(What to do)
Go through the records and show each line where the word "stack" occurs.

(Raw data)
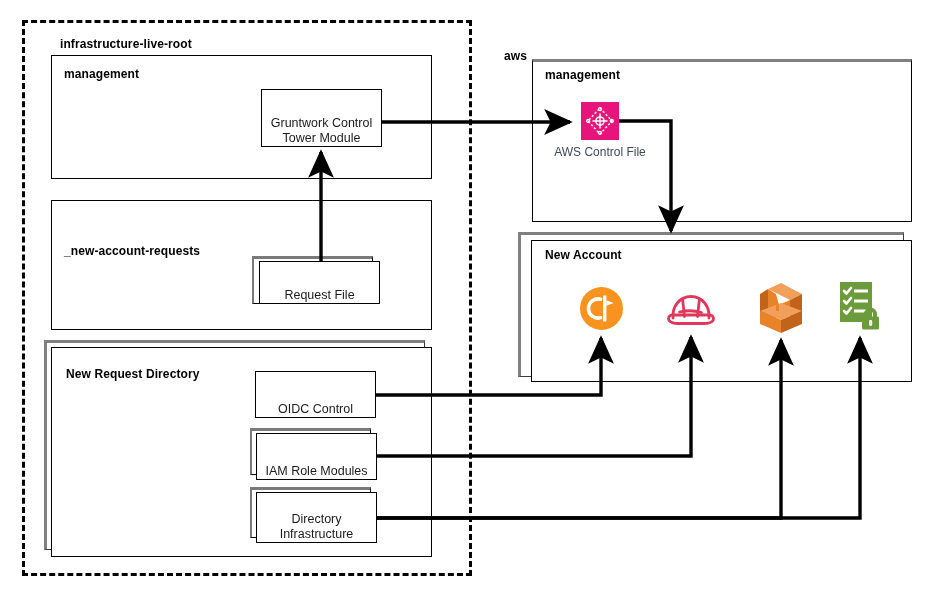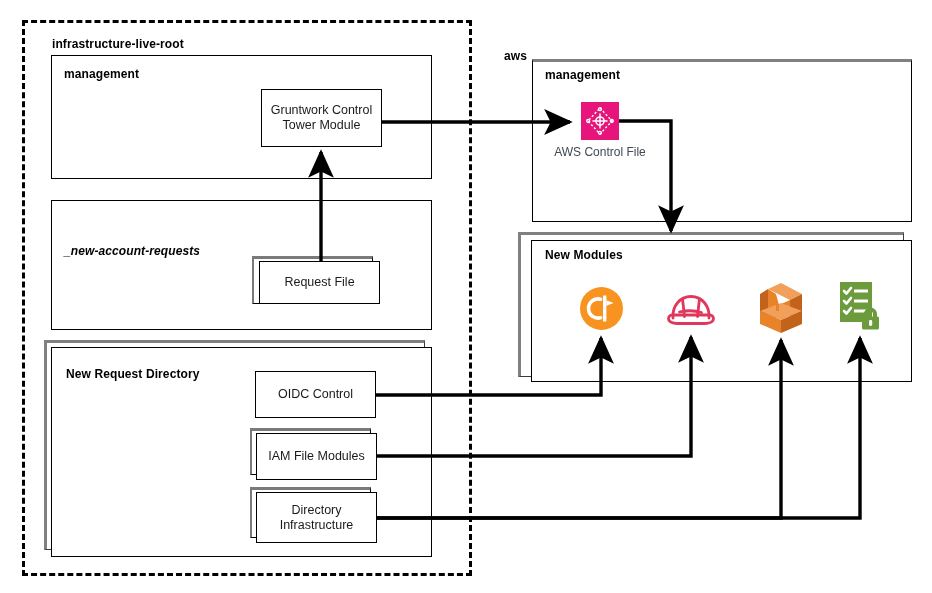--- a/index.html
+++ b/index.html
@@ -91,7 +91,7 @@
 <div id="canvas">
 
   <div class="abs dashed-group" style="left:22px; top:20px; width:450px; height:556px;"></div>
-  <div class="abs group-label" style="left:36px; top:37px;padding-left:16px;">infrastructure-live-root</div>
+  <div class="abs group-label" style="left:44px; top:37px;padding-left:16px;">infrastructure-live-root</div>
 
   <div class="abs rect" style="left:51px; top:55px; width:381px; height:124px;"></div>
   <div class="abs group-label" style="left:64px; top:67px;">management</div>

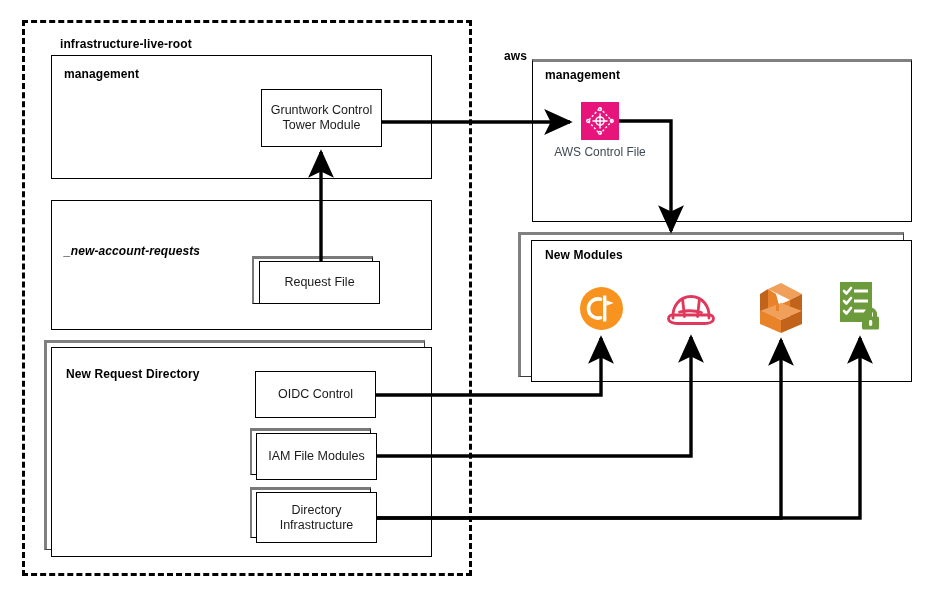--- a/index.html
+++ b/index.html
@@ -67,7 +67,7 @@
   }
   .box-center {
     display: flex;
-    align-items: center;
+    align-items: flex-end;
     justify-content: center;
   }
   .icon-caption {

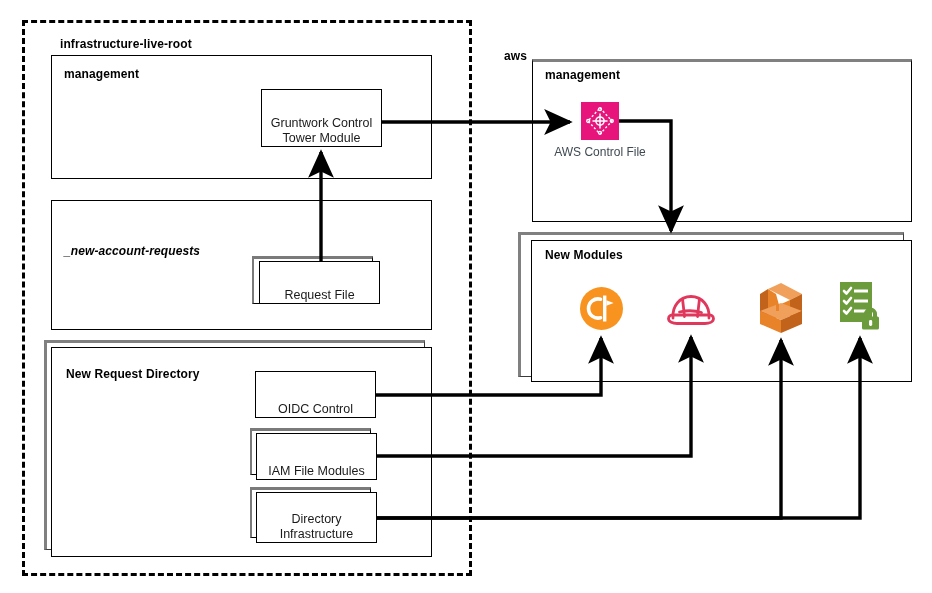--- a/index.html
+++ b/index.html
@@ -102,7 +102,7 @@
   </div>
 
   <div class="abs rect" style="left:51px; top:200px; width:381px; height:130px;"></div>
-  <div class="abs group-label" style="left:64px; top:244px;font-style:italic;">_new-account-requests</div>
+  <div class="abs group-label" style="left:64px; top:244px;">_new-account-requests</div>
 
   <div class="abs stack-shadow" style="left:252px; top:256px; width:121px; height:48px;"></div>
   <div class="abs rect box-center" style="left:259px; top:261px; width:121px; height:43px;">

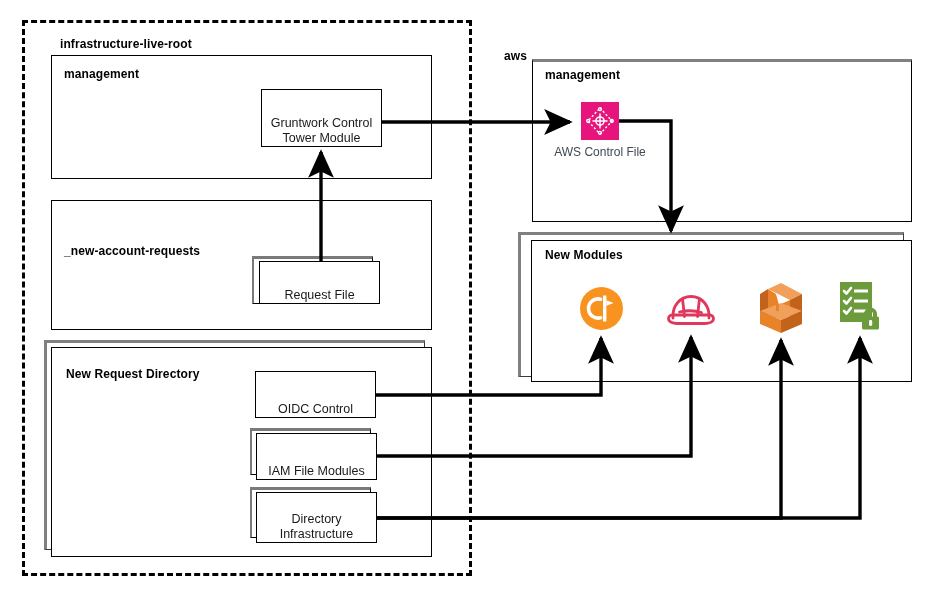--- a/index.html
+++ b/index.html
@@ -156,7 +156,7 @@
 
   <div class="abs plate-shadow" style="left:518px; top:232px; width:386px; height:145px;"></div>
   <div class="abs rect" style="left:531px; top:240px; width:381px; height:142px;"></div>
-  <div class="abs group-label" style="left:545px; top:248px;">New Modules</div>
+  <div class="abs group-label" style="left:545px; top:248px;">New Account</div>
 
   <div class="abs" style="left:579px; top:286px; width:45px; height:45px;">
     <svg width="45" height="45" viewBox="0 0 45 45">

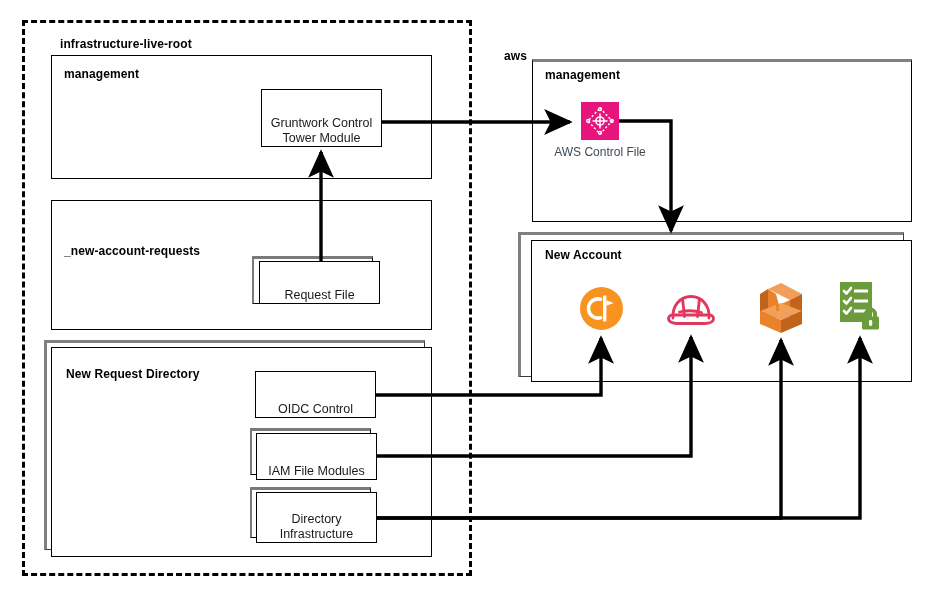--- a/index.html
+++ b/index.html
@@ -119,7 +119,7 @@
 
   <div class="abs stack-shadow" style="left:250px; top:428px; width:121px; height:47px;"></div>
   <div class="abs rect box-center" style="left:256px; top:433px; width:121px; height:47px;">
-    <span class="box-label">IAM File Modules</span>
+    <span class="box-label">IAM Role Modules</span>
   </div>
 
   <div class="abs stack-shadow" style="left:250px; top:487px; width:121px; height:51px;"></div>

(Response to the task)
   <div class="abs stack-shadow" style="left:252px; top:256px; width:121px; height:48px;"></div>
   <div class="abs stack-shadow" style="left:250px; top:428px; width:121px; height:47px;"></div>
   <div class="abs stack-shadow" style="left:250px; top:487px; width:121px; height:51px;"></div>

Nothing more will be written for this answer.